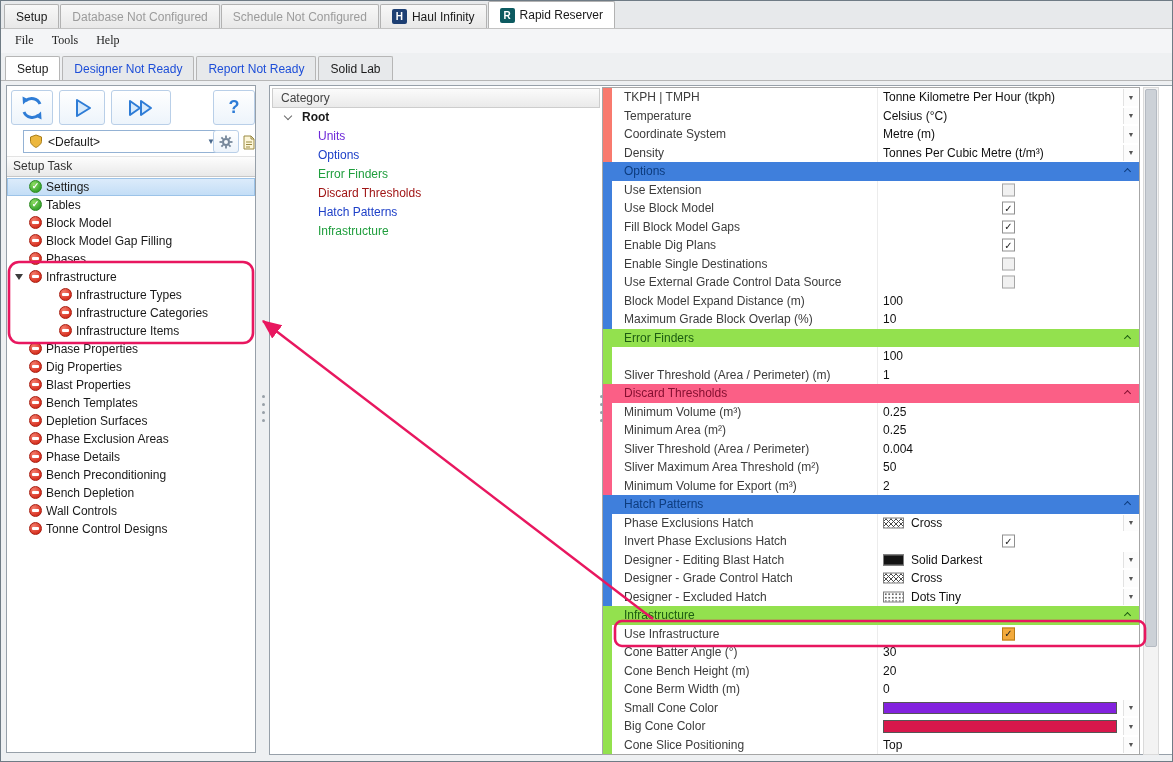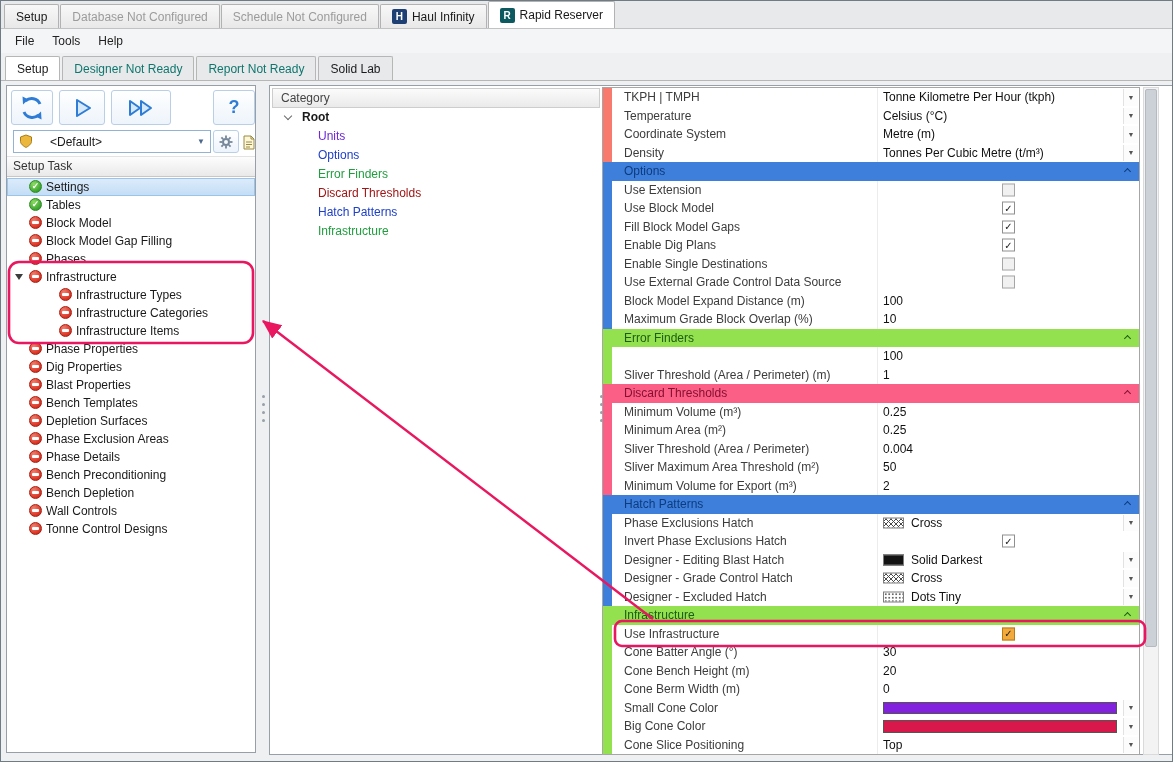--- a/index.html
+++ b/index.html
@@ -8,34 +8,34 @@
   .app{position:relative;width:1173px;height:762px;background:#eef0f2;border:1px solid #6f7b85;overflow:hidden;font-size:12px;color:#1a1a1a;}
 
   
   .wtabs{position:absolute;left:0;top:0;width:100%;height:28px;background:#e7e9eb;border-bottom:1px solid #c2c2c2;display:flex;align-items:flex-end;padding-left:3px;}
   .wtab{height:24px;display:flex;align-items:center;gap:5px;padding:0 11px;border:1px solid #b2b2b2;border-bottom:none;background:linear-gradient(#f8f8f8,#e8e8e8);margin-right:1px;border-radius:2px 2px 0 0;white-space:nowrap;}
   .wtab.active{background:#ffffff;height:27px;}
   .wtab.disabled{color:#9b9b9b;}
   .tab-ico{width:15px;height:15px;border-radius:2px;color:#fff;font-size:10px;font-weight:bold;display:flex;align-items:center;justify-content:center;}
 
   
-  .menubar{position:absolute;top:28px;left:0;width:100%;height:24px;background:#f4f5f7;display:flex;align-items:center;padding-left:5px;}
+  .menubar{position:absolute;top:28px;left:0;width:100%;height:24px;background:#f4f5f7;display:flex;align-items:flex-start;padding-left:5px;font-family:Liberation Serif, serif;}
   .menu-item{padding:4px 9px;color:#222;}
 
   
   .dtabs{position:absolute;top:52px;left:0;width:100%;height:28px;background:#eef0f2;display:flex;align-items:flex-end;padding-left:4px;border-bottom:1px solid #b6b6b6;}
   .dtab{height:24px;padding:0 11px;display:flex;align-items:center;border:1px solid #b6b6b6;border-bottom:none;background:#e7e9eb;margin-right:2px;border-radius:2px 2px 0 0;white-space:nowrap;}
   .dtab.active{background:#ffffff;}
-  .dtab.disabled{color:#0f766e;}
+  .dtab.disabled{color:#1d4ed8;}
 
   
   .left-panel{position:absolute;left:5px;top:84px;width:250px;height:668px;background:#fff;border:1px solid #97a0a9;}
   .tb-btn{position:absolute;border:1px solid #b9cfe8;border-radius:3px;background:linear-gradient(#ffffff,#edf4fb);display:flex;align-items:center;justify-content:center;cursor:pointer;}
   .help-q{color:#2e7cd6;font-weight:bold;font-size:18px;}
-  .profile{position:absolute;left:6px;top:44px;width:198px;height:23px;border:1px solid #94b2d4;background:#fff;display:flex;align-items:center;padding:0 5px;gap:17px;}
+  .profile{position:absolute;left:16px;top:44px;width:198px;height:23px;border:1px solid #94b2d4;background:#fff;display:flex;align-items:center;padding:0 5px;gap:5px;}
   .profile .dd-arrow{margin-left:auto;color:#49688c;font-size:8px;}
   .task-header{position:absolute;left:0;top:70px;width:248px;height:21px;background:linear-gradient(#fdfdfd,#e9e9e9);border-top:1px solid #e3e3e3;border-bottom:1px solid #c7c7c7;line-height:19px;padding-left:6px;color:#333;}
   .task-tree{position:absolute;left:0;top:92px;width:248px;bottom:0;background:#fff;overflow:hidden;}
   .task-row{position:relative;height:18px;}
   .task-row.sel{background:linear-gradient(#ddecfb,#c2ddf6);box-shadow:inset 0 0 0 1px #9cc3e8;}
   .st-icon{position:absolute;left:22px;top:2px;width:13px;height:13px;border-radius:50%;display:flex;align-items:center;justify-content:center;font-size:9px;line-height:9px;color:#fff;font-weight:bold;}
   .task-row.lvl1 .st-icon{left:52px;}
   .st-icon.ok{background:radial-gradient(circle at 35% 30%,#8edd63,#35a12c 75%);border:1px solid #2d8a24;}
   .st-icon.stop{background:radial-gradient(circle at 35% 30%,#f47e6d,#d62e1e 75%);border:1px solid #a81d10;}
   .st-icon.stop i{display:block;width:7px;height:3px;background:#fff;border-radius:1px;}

* PROBLEM *
In the entries above, find lines with "ffffff" and copy each.

* EXERCISE OUTPUT *
   .wtab.active{background:#ffffff;height:27px;}
   .dtab.active{background:#ffffff;}
   .tb-btn{position:absolute;border:1px solid #b9cfe8;border-radius:3px;background:linear-gradient(#ffffff,#edf4fb);display:flex;align-items:center;justify-content:center;cursor:pointer;}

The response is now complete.